_TASK GOAL_
Starting at the first line of the records below, transcribe each line exactly, ending with the line that contains "- - The specific".

──────────

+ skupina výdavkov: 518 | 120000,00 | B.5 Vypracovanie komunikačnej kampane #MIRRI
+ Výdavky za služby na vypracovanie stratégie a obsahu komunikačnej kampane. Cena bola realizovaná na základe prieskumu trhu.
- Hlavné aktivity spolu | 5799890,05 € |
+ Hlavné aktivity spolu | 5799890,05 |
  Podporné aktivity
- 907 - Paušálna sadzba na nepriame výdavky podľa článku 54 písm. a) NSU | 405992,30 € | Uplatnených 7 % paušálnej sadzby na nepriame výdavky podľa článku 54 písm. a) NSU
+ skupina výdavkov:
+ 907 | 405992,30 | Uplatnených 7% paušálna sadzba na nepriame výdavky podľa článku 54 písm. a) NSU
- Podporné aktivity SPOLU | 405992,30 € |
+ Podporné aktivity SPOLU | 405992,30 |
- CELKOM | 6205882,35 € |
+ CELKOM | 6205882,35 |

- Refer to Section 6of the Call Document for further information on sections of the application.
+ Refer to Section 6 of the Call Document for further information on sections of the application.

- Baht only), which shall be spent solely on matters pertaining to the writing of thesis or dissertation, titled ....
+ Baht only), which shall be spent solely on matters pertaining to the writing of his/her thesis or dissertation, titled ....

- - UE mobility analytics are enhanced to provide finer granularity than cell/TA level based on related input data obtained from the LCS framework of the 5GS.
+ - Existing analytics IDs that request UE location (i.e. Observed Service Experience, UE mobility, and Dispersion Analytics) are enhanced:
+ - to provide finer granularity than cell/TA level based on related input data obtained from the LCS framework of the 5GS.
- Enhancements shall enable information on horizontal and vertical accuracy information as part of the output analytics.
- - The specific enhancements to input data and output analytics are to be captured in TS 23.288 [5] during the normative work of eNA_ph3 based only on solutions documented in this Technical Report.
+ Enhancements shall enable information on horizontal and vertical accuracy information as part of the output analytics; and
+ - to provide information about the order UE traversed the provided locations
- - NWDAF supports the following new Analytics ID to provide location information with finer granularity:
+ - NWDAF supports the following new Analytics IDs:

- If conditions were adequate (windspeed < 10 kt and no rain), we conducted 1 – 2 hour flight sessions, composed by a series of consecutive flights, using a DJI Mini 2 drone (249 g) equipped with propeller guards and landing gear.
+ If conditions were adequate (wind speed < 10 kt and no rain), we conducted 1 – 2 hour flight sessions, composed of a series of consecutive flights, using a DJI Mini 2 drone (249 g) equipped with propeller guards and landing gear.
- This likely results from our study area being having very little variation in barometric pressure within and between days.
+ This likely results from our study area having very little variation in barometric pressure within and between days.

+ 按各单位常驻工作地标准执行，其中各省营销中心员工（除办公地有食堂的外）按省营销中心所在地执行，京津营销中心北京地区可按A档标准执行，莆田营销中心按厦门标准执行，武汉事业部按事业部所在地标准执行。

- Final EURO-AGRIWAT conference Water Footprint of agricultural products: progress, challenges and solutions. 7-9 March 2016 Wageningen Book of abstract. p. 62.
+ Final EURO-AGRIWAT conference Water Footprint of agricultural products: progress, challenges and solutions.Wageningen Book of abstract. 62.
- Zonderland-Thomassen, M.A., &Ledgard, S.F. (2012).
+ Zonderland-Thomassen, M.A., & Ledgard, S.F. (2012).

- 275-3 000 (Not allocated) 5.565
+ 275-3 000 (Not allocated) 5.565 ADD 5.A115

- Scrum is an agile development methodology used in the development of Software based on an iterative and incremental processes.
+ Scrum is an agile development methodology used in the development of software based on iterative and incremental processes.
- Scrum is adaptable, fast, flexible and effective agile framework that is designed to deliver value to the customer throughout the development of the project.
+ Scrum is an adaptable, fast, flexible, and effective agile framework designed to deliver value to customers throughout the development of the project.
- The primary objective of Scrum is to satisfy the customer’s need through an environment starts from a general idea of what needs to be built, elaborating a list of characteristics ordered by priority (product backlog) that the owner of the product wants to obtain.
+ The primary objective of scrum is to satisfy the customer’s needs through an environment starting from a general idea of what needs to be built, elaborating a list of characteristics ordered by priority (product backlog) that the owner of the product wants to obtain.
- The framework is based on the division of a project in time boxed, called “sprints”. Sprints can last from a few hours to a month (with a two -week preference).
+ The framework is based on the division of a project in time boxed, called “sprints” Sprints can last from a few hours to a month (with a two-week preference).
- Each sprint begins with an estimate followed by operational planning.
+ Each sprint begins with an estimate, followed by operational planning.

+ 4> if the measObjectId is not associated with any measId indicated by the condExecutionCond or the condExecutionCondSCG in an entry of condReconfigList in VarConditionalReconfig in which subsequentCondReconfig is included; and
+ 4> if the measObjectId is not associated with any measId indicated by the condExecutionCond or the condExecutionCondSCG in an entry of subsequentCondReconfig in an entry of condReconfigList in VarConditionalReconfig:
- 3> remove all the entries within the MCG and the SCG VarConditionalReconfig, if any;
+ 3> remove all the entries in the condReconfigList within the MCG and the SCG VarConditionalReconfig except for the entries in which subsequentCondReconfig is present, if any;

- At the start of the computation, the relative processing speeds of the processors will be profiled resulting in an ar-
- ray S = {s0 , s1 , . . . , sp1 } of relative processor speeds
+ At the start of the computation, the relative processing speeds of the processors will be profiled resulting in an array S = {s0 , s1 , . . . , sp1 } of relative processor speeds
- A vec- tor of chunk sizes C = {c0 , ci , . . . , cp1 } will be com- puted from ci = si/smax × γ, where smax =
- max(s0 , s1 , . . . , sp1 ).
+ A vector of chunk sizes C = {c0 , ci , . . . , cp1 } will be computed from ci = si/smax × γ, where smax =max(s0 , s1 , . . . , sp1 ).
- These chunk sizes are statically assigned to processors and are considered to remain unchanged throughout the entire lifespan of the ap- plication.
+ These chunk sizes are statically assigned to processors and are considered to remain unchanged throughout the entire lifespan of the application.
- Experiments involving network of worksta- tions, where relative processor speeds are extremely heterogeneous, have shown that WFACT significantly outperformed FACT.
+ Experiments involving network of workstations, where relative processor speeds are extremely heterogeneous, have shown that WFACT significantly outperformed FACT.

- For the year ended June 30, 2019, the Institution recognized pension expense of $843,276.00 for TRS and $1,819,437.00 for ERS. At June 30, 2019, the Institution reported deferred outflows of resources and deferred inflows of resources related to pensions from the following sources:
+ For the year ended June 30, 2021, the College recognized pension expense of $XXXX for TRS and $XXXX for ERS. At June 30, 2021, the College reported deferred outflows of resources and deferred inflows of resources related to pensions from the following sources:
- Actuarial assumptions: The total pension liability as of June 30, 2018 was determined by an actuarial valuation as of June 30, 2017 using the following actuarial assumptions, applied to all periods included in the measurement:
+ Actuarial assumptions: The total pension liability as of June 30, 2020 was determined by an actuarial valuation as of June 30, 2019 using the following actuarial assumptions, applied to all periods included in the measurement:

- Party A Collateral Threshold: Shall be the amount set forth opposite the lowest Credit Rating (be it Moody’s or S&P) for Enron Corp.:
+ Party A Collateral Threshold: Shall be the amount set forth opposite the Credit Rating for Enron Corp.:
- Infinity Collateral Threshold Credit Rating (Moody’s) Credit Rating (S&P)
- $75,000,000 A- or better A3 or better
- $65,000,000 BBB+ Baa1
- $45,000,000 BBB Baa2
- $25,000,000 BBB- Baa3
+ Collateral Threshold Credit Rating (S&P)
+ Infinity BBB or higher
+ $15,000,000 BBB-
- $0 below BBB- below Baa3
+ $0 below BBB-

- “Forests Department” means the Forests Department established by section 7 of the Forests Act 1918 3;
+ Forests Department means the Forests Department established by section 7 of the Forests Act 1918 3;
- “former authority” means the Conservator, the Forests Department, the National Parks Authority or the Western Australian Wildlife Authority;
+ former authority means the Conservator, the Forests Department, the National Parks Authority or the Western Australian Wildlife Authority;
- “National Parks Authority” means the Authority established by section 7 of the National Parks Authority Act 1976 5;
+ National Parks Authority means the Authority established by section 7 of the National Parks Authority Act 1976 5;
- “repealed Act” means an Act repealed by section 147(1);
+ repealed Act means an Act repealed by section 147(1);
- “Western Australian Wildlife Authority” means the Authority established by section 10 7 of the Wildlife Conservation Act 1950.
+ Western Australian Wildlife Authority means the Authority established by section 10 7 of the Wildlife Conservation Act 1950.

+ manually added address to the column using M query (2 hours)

──────────

_SOLUTION FOR THIS TASK_
+ skupina výdavkov: 518 | 120000,00 | B.5 Vypracovanie komunikačnej kampane #MIRRI
+ Výdavky za služby na vypracovanie stratégie a obsahu komunikačnej kampane. Cena bola realizovaná na základe prieskumu trhu.
- Hlavné aktivity spolu | 5799890,05 € |
+ Hlavné aktivity spolu | 5799890,05 |
  Podporné aktivity
- 907 - Paušálna sadzba na nepriame výdavky podľa článku 54 písm. a) NSU | 405992,30 € | Uplatnených 7 % paušálnej sadzby na nepriame výdavky podľa článku 54 písm. a) NSU
+ skupina výdavkov:
+ 907 | 405992,30 | Uplatnených 7% paušálna sadzba na nepriame výdavky podľa článku 54 písm. a) NSU
- Podporné aktivity SPOLU | 405992,30 € |
+ Podporné aktivity SPOLU | 405992,30 |
- CELKOM | 6205882,35 € |
+ CELKOM | 6205882,35 |

- Refer to Section 6of the Call Document for further information on sections of the application.
+ Refer to Section 6 of the Call Document for further information on sections of the application.

- Baht only), which shall be spent solely on matters pertaining to the writing of thesis or dissertation, titled ....
+ Baht only), which shall be spent solely on matters pertaining to the writing of his/her thesis or dissertation, titled ....

- - UE mobility analytics are enhanced to provide finer granularity than cell/TA level based on related input data obtained from the LCS framework of the 5GS.
+ - Existing analytics IDs that request UE location (i.e. Observed Service Experience, UE mobility, and Dispersion Analytics) are enhanced:
+ - to provide finer granularity than cell/TA level based on related input data obtained from the LCS framework of the 5GS.
- Enhancements shall enable information on horizontal and vertical accuracy information as part of the output analytics.
- - The specific enhancements to input data and output analytics are to be captured in TS 23.288 [5] during the normative work of eNA_ph3 based only on solutions documented in this Technical Report.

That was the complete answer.